**Your assignment**
Omit all images, then repeat exactly the lines below from the one containing "in your project" through the one containing "the Design System in your code editor.", both ends included.

(Collected data entries)
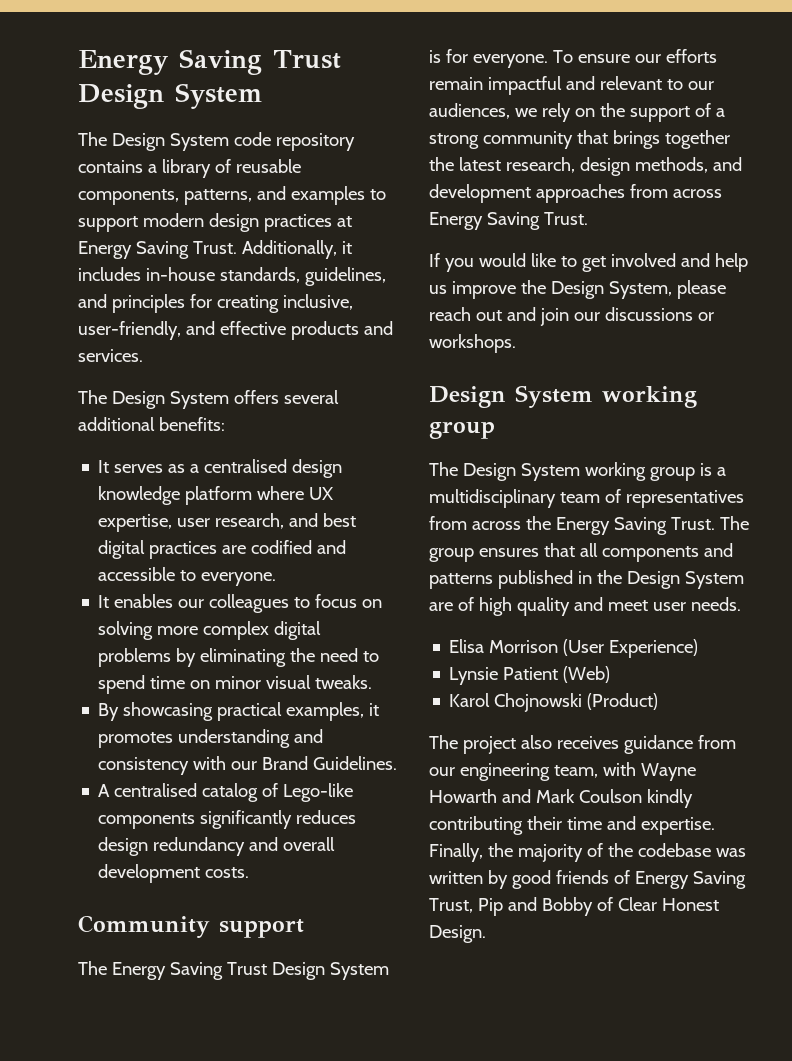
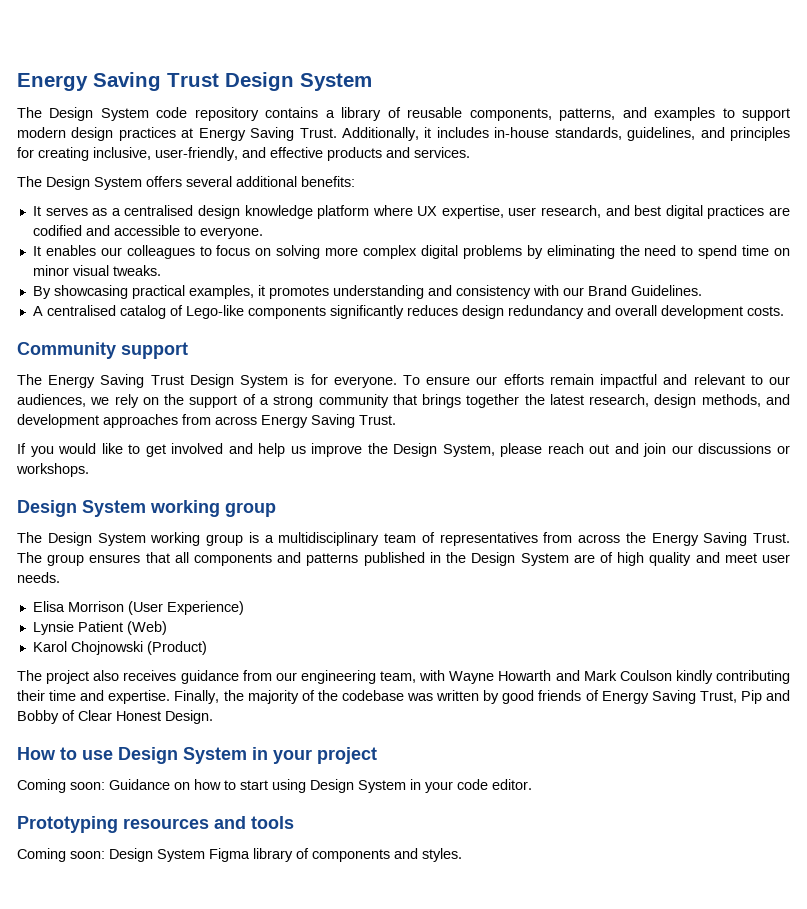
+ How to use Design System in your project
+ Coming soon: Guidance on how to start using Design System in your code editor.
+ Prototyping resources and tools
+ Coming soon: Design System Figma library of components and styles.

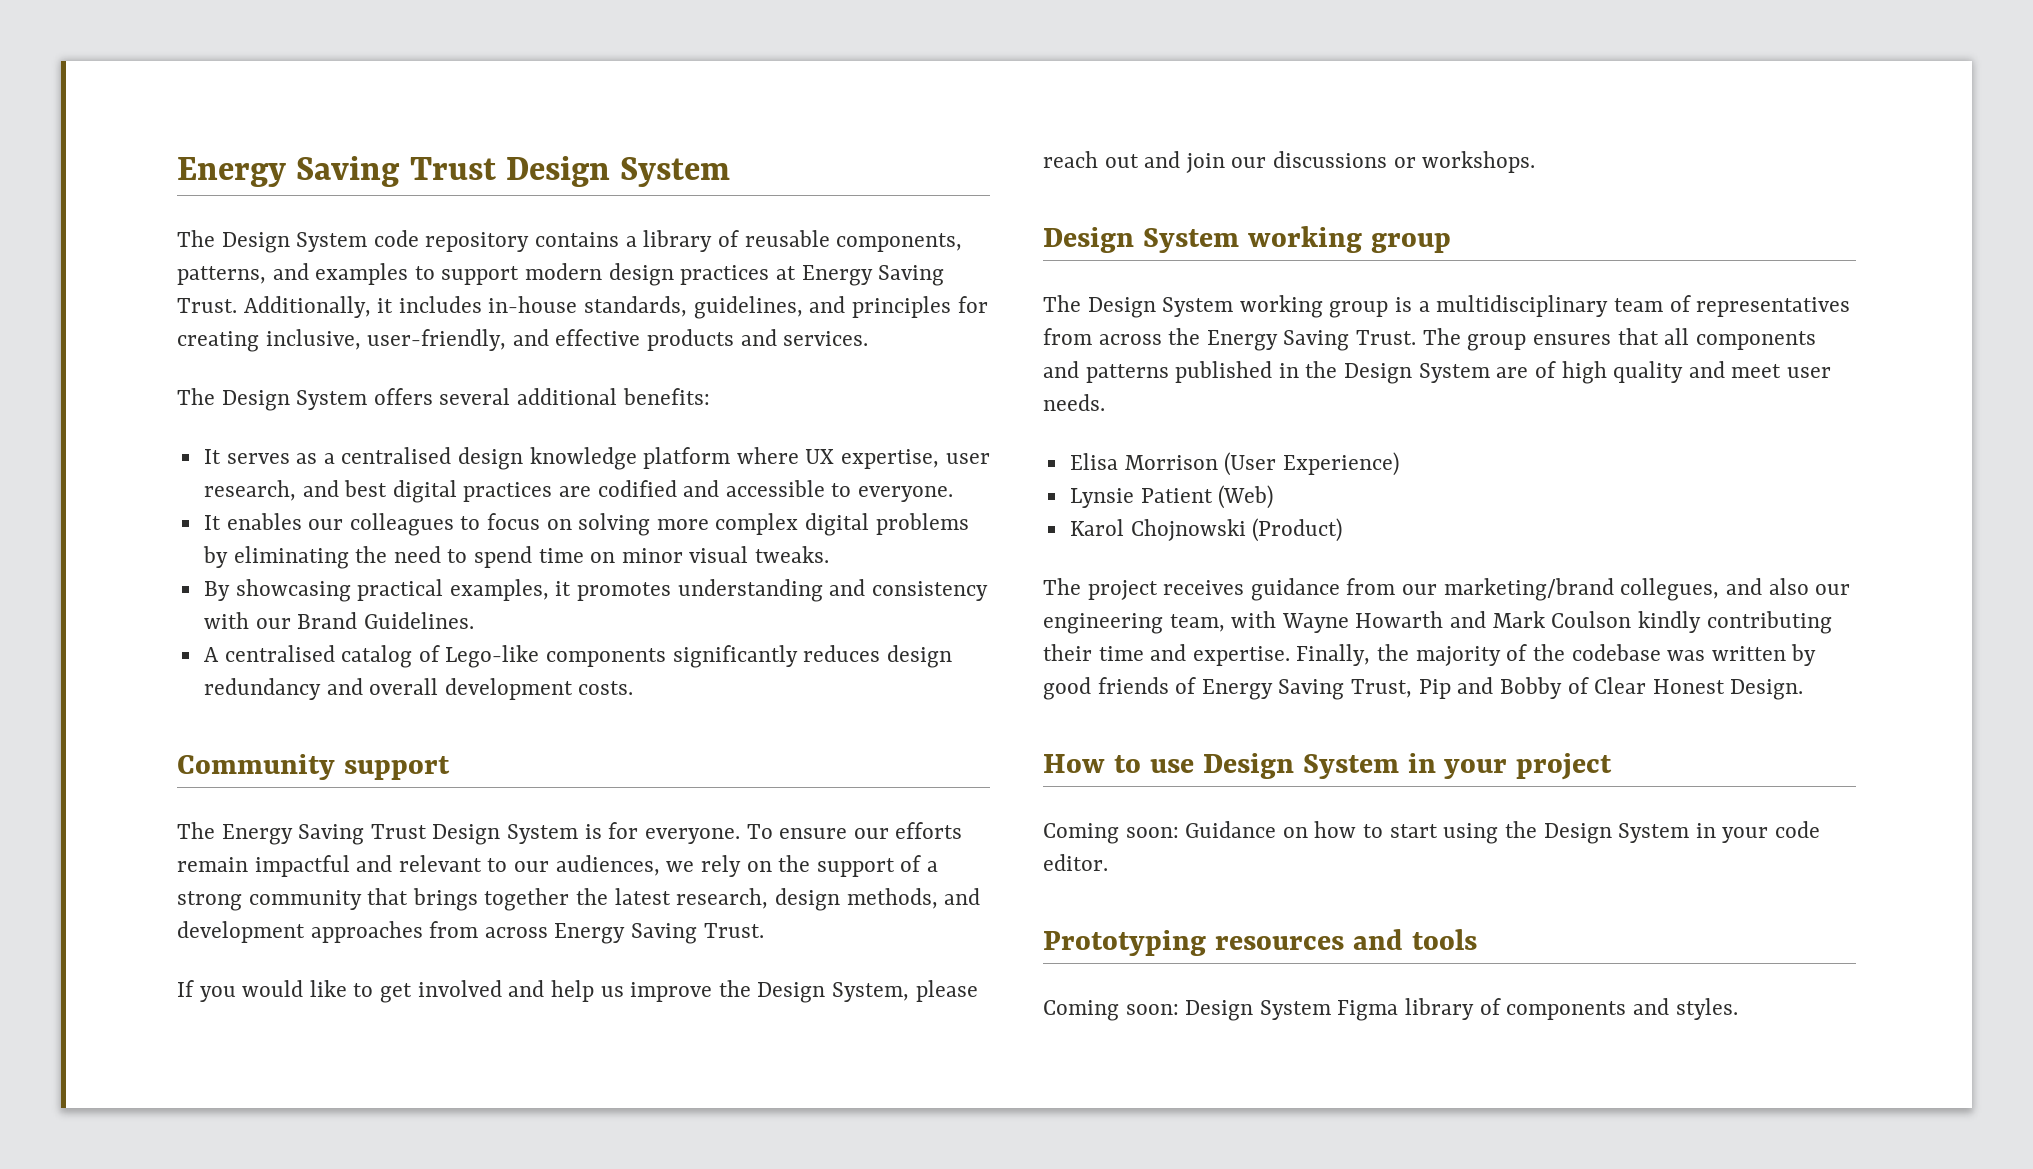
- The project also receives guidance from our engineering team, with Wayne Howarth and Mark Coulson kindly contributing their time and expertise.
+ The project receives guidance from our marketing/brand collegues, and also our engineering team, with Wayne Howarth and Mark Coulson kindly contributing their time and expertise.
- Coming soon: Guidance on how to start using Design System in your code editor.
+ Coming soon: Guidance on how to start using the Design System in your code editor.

==

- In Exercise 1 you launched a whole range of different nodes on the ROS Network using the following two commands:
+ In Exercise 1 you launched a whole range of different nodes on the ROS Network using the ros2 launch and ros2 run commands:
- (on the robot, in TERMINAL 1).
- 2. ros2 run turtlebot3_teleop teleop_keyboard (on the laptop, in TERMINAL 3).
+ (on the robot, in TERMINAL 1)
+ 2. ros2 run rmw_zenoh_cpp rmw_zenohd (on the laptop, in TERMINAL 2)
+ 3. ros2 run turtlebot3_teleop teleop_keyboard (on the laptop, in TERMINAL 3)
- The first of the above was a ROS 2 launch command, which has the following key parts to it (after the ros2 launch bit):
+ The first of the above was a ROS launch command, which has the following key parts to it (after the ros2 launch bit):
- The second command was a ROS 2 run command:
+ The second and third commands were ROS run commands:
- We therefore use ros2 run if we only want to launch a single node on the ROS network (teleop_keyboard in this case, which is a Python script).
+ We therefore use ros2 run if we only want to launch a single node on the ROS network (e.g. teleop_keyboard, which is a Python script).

**Finished task**
+ How to use Design System in your project
+ Coming soon: Guidance on how to start using Design System in your code editor.
+ Prototyping resources and tools
+ Coming soon: Design System Figma library of components and styles.

- The project also receives guidance from our engineering team, with Wayne Howarth and Mark Coulson kindly contributing their time and expertise.
+ The project receives guidance from our marketing/brand collegues, and also our engineering team, with Wayne Howarth and Mark Coulson kindly contributing their time and expertise.
- Coming soon: Guidance on how to start using Design System in your code editor.
+ Coming soon: Guidance on how to start using the Design System in your code editor.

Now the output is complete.